Problem
What follows is a set of records. Copy them exactly and leave out the images.

[Web interface edit records]
■ ■ ■ ■

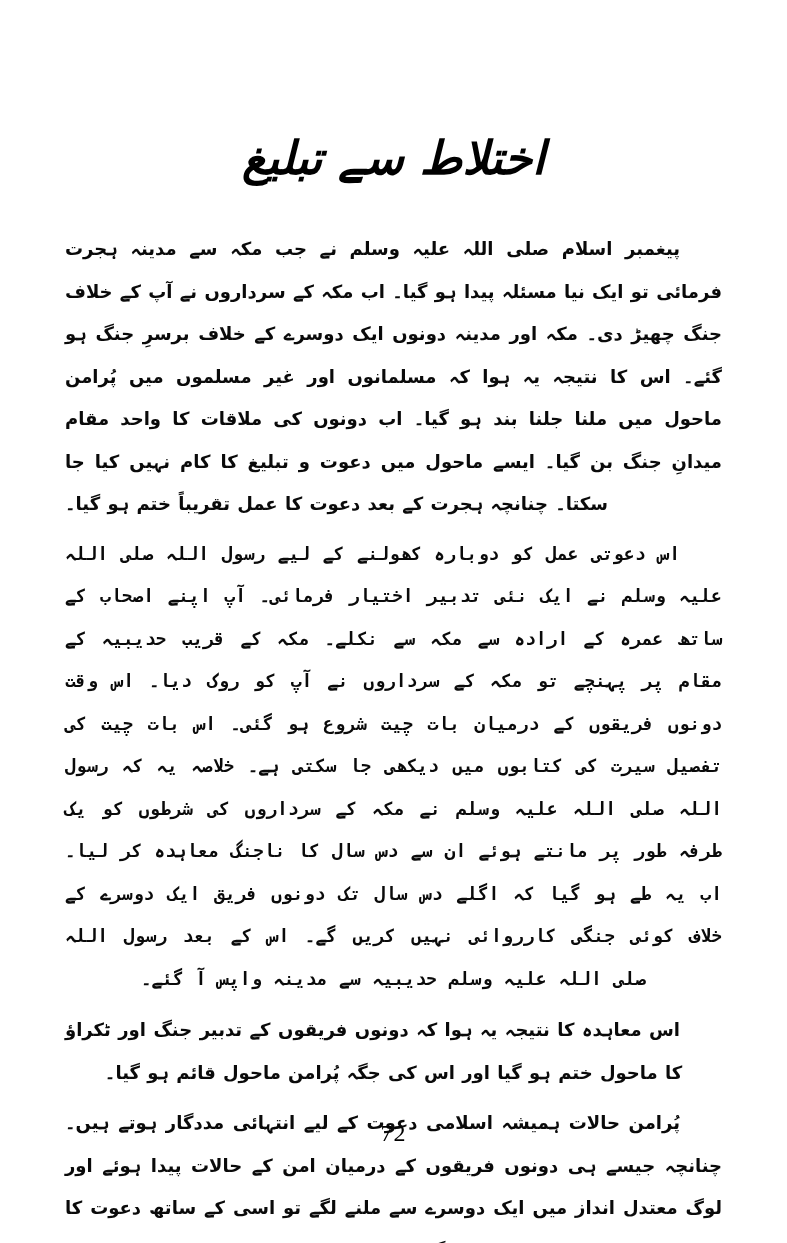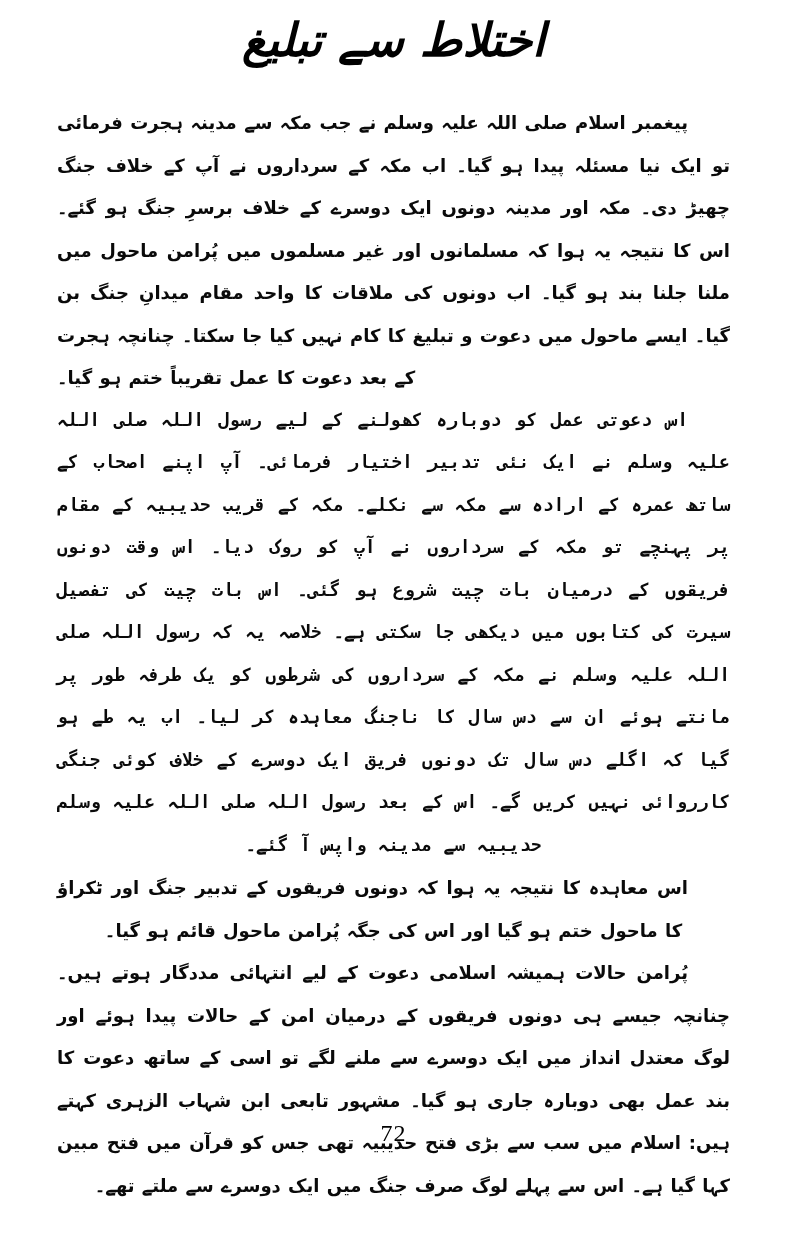"اختلاط سے تبلیغ" .title { padding-top: none -> 118px }
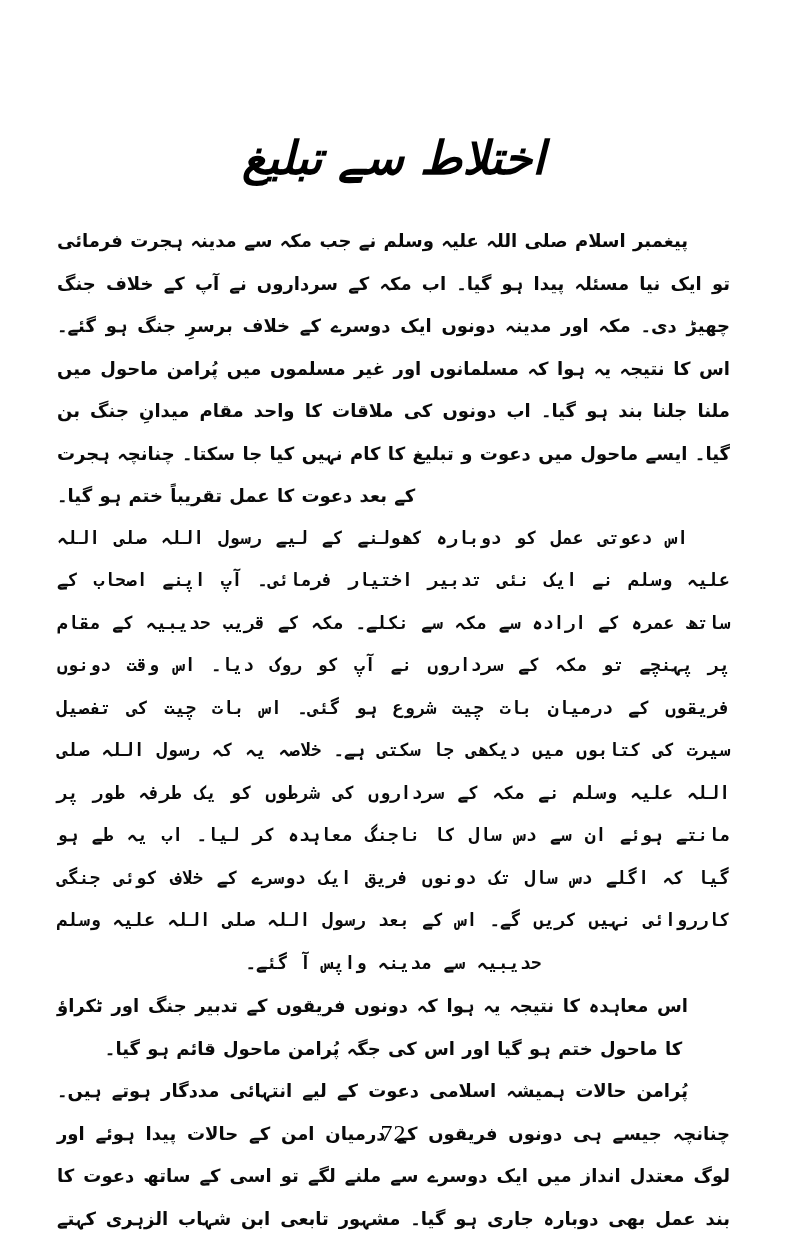"پیغمبر اسلام صلی اللہ علیہ" .para { margin: 0 -> 8px }
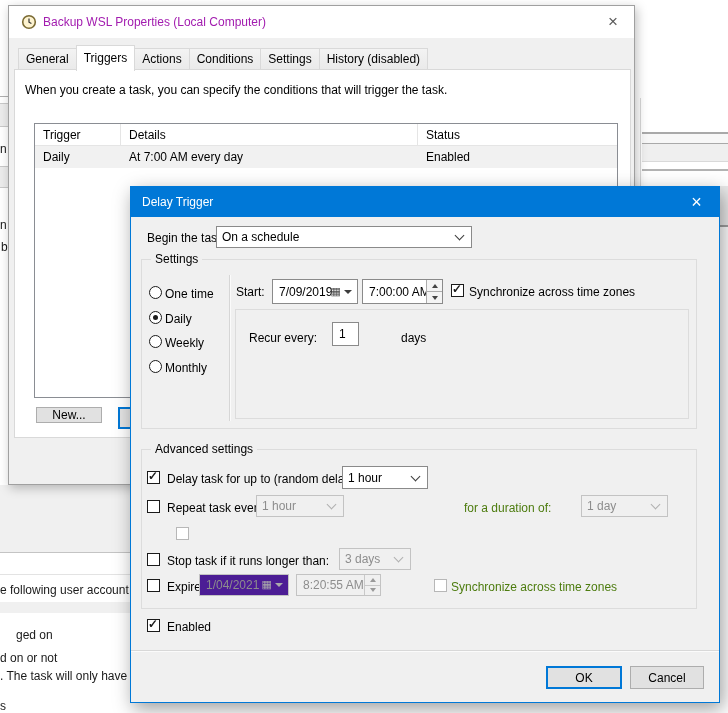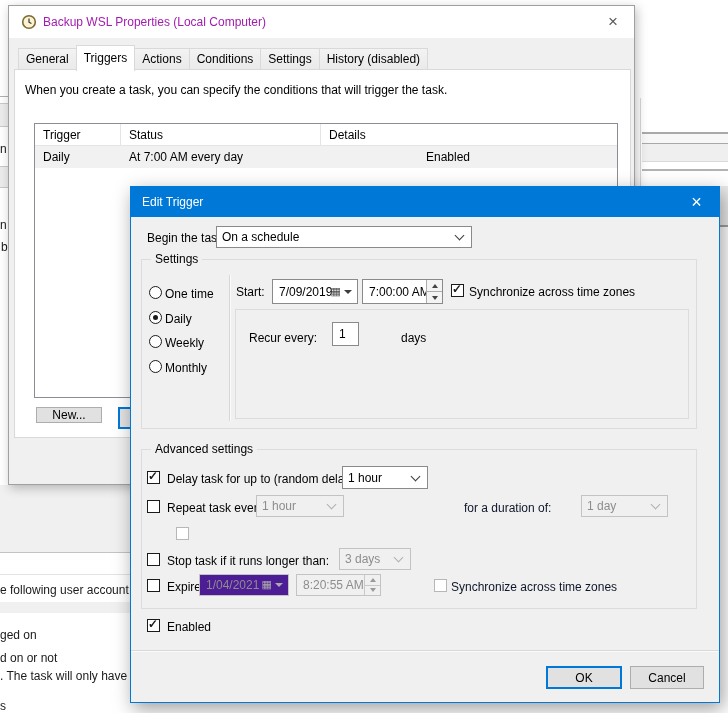"Status" span.tcell { order: before "Details" -> after "Details" }
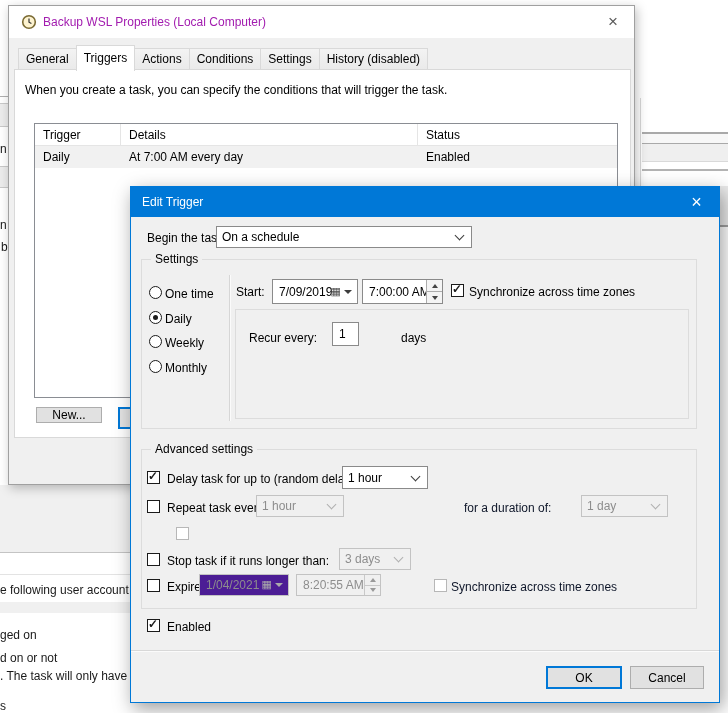"Edit Trigger" span.edit-title { text: Edit -> Delay }
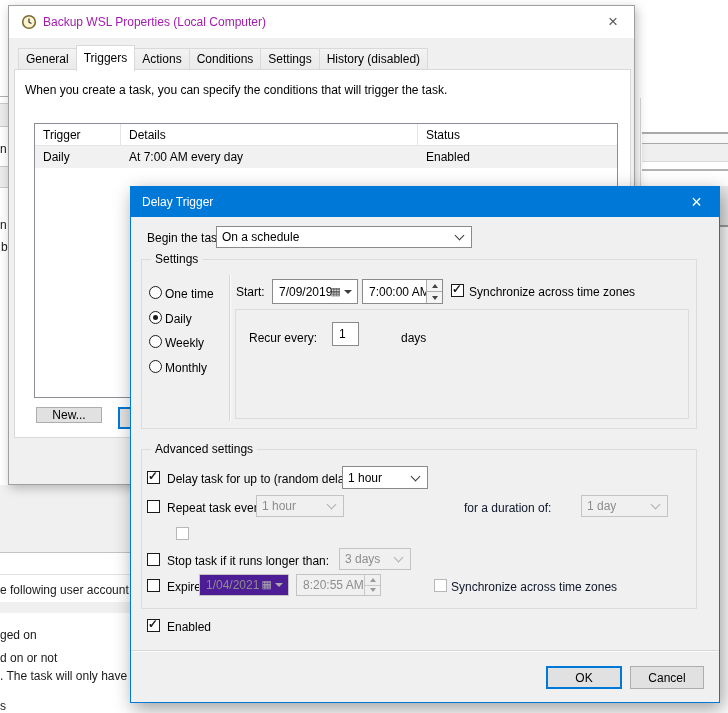"for a duration of:" .lbl.dis { color: #0f172a -> #4d7c0f }
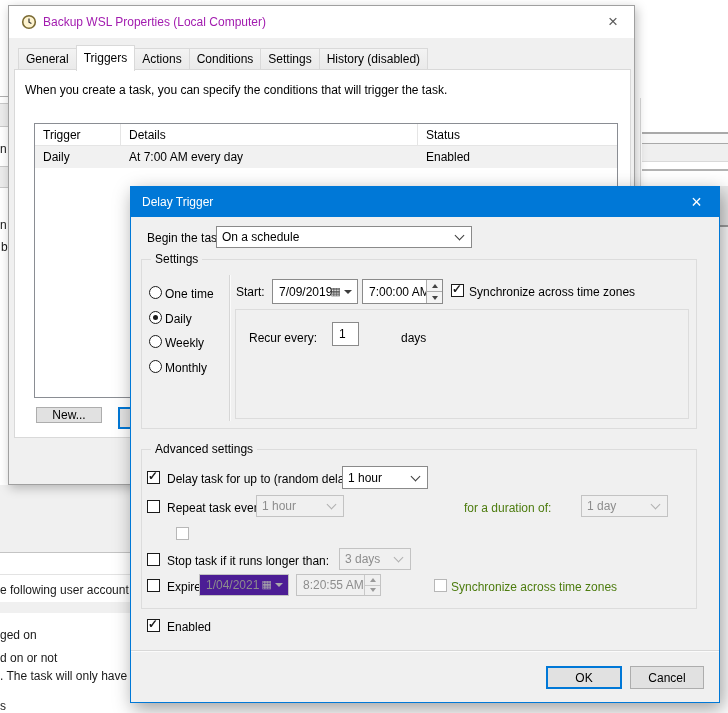"ged on" div.frag { left: 0 -> 16px }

■ ■ ■ ■

Exercise solution
"اختلاط سے تبلیغ" .title { padding-top: none -> 118px }
"پیغمبر اسلام صلی اللہ علیہ" .para { margin: 0 -> 8px }
"Status" span.tcell { order: before "Details" -> after "Details" }
"Edit Trigger" span.edit-title { text: Edit -> Delay }
"for a duration of:" .lbl.dis { color: #0f172a -> #4d7c0f }
"ged on" div.frag { left: 0 -> 16px }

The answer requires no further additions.